Over the same period on an annualized basis, NASDAQ returned 19 percent, the S&P 500 returned 14 percent, bitcoin returned 160 percent, though it has declined substantially this year. Still, today there are about 150 million people globally who have exposure to bitcoin in one form or another, but that number has been doubling every year since 2009, making it the fastest adoption of a new technology in history, according to Wright. It’s also important to take note of who’s adopting bitcoin, he says, pointing to institutional investors appetite for the cryptocurrency.

“Nobody should underestimate how aggressively the institutional herd is now adopting. Last year, by way of example, we saw university endowments like Harvard, Brown, Yale, Emory, all publicly disclose exposure to bitcoin as part of their asset allocation model,” he said. “The conclusion we have reached is many more will follow.”

2022 also saw the sovereign nation, El Salvador, adopt bitcoin as legal tender, and other countries are sure to follow. Why? There are 66 countries around the world that have become “dollarized,” Wright said, meaning their local currency has collapsed and they have switched to the U.S. dollar as their local currency. Alas, the continuing debasement of the dollar bodes poorly for its abiding use as a viable currency.

“You can’t embark upon that kind of money printing without having a profound effect on the purchasing power of the U.S. dollar,” he said, referring to massive deficit spending to ameliorate economic stress during the global financial crisis and COVID-19 pandemic. “As a result, the dollar is being debased, and we are all going to pay a very high price for that in the future,” Wright predicted. “So, we have a very big problem.”

Meanwhile, there is plenty of evidence suggesting the mainstreaming of bitcoin. To wit: BlackRock, the world’s largest asset manager, is launching a product to compete directly with GBTC (Grayscale Bitcoin Trust). Add to that the decision by Fidelity, (which manages 30 percent of U.S. retirement assets), to make bitcoin available in 401(k) plans, and the Bank of New York’s decision to custody bitcoin for institutional clients.

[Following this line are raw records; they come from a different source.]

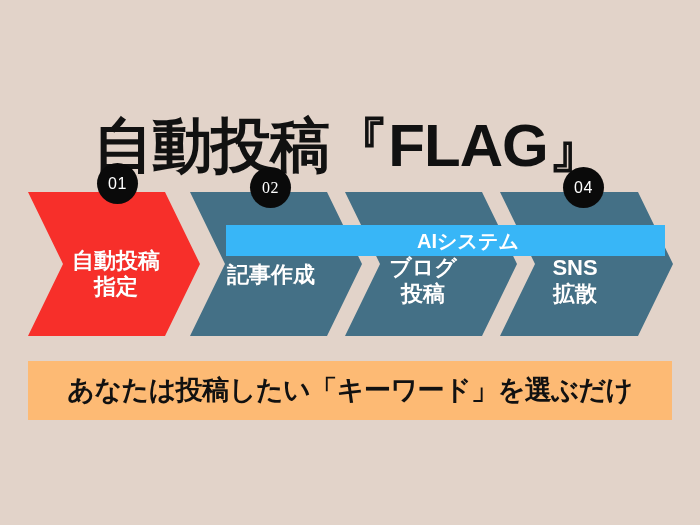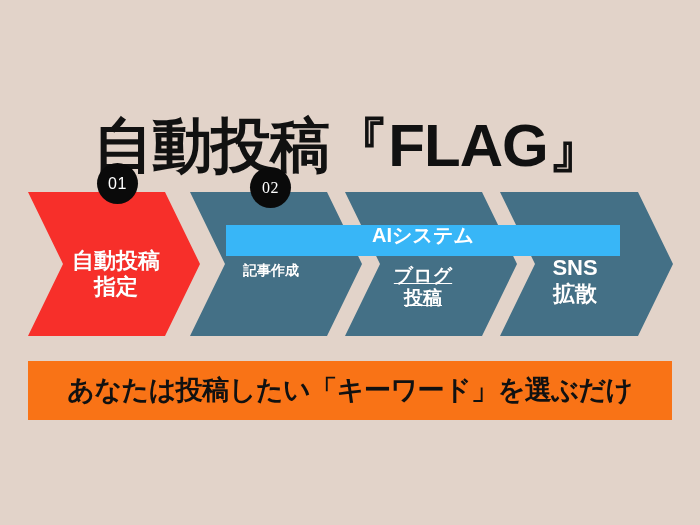--- a/index.html
+++ b/index.html
@@ -114,6 +114,9 @@
     <div class="step-circle c2">
       <span>02</span>
     </div>
+    <div class="step-circle c4">
+      <span>04</span>
+    </div>
   </div>
 
   <div class="banner" style="background: #f97316; align-items: center;">

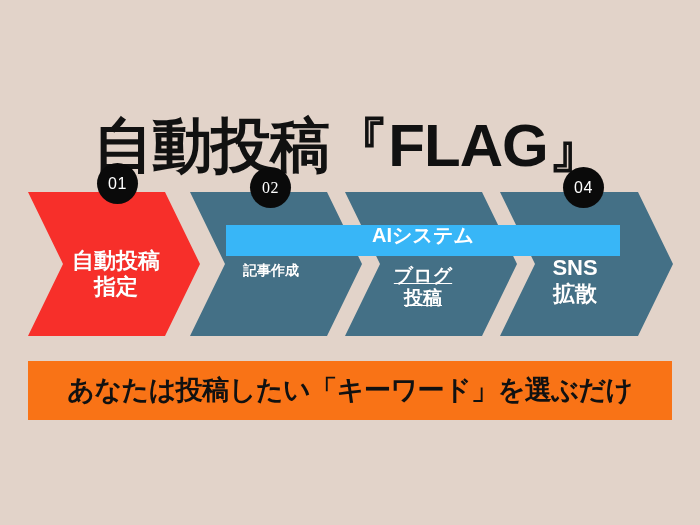--- a/index.html
+++ b/index.html
@@ -42,7 +42,7 @@
     position:absolute;left:226px;top:225px;
     width:394px;height:31px;
     background:#38b6f7;
-    display:flex;justify-content:center;
+    display:flex;align-items:center;justify-content:center;padding-left:45px;
   }
   .ai-bar span{
     color:#ffffff;font-size:20px;font-weight:bold;

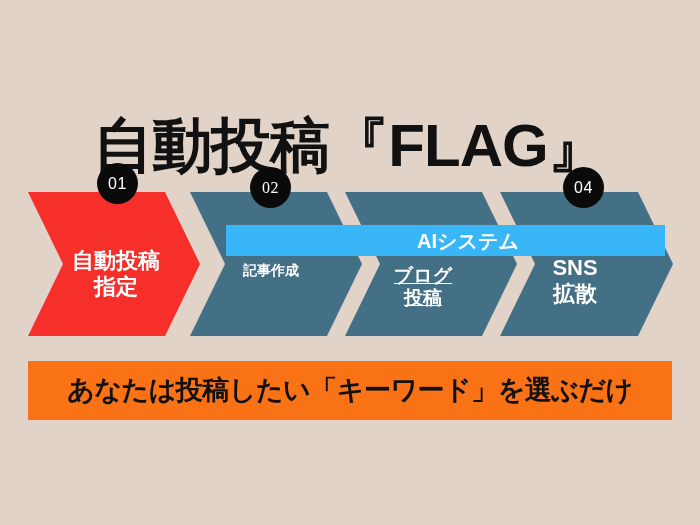--- a/index.html
+++ b/index.html
@@ -33,7 +33,7 @@
     text-shadow:0 0 1px rgba(0,0,0,.15);
   }
   .chev-label.l1{left:36px; top:248px; width:160px; font-size:22px;}
-  .chev-label.l2{left:196px;top:262px; width:150px; font-size:14px;}
+  .chev-label.l2{left:196px;top:262px; width:150px; font-size:22px;}
   .chev-label.l3{left:348px;top:265px; width:150px; font-size:19px;text-decoration:underline;}
   .chev-label.l4{left:500px;top:255px; width:150px; font-size:22px;}
 

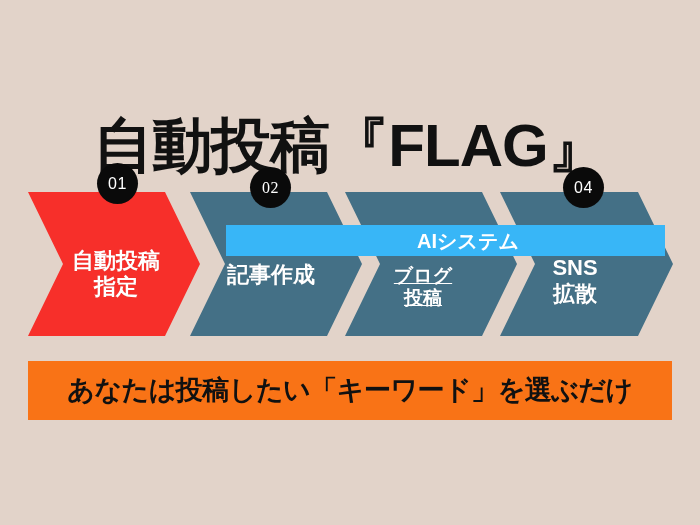--- a/index.html
+++ b/index.html
@@ -34,7 +34,7 @@
   }
   .chev-label.l1{left:36px; top:248px; width:160px; font-size:22px;}
   .chev-label.l2{left:196px;top:262px; width:150px; font-size:22px;}
-  .chev-label.l3{left:348px;top:265px; width:150px; font-size:19px;text-decoration:underline;}
+  .chev-label.l3{left:348px;top:255px; width:150px; font-size:22px;}
   .chev-label.l4{left:500px;top:255px; width:150px; font-size:22px;}
 
   

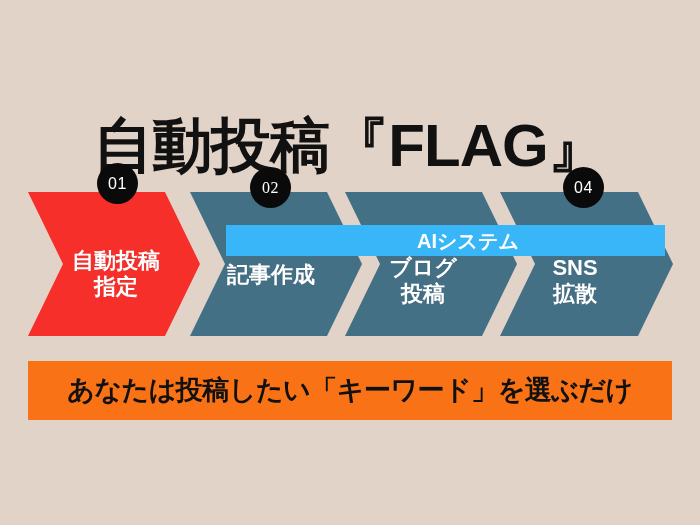--- a/index.html
+++ b/index.html
@@ -119,7 +119,7 @@
     </div>
   </div>
 
-  <div class="banner" style="background: #f97316; align-items: center;">
+  <div class="banner" style="background: #fdba74; align-items: center;">
     <span>あなたは投稿したい「キーワード」を選ぶだけ</span>
   </div>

The consistent feedback Wright said he gets from financial advisers is that their clients are intellectually curious and are aggressively inquiring about blockchain technology and bitcoin.

Wright believes that, ultimately, bitcoin will drag money into the internet era — though he stops short of calling it a currency at this stage, but rather a store of value.

He has no qualms, however, about declaring the blockchain the “greatest ledger created in the history of mankind.”

Currently, payment routes are being modernized by blockchain technology in ways that will allow transactions to be consummated in a few seconds rather than two days. The move to blockchain by credit card giants Mastercard and Visa, as reported by Signify Technology, is especially significant because they are among the corporations that originally held skeptical views toward bitcoin and other digital coins.

“There are a variety of ways to get exposure to the space, either buying bitcoin directly or buying products that will give you exposure to the digital asset ecosystem,” Wright commented. “It is a burgeoning new asset class.”

He estimates that within five years bitcoin and crypto assets in general will be the 12th financial sector of the S&P, alongside sectors such as technology, healthcare, real estate and energy.

Over the period of 2015 through 2020, the traditional 60/40 portfolio returned clients on average 7.2 percent. If over the same period an investor had taken a half percent from each their equity and fixed-income sleeves and put a 1 percent total position in bitcoin, that same 7.2 percent return with a 1 percent position in bitcoin would have returned 9.2 percent annualized. If, as some people fear, the 1 percent bitcoin position during that period had gone to zero, the 7.2 percent return would have modestly dipped to 7 percent annualized.

“I can’t speak for you or your practice, but having that kind of asymmetric return in a portfolio makes sense,” Wright said. “What I do believe, at the risk of offending the compliance people in the room, is having no exposure to this space is not the right number today.”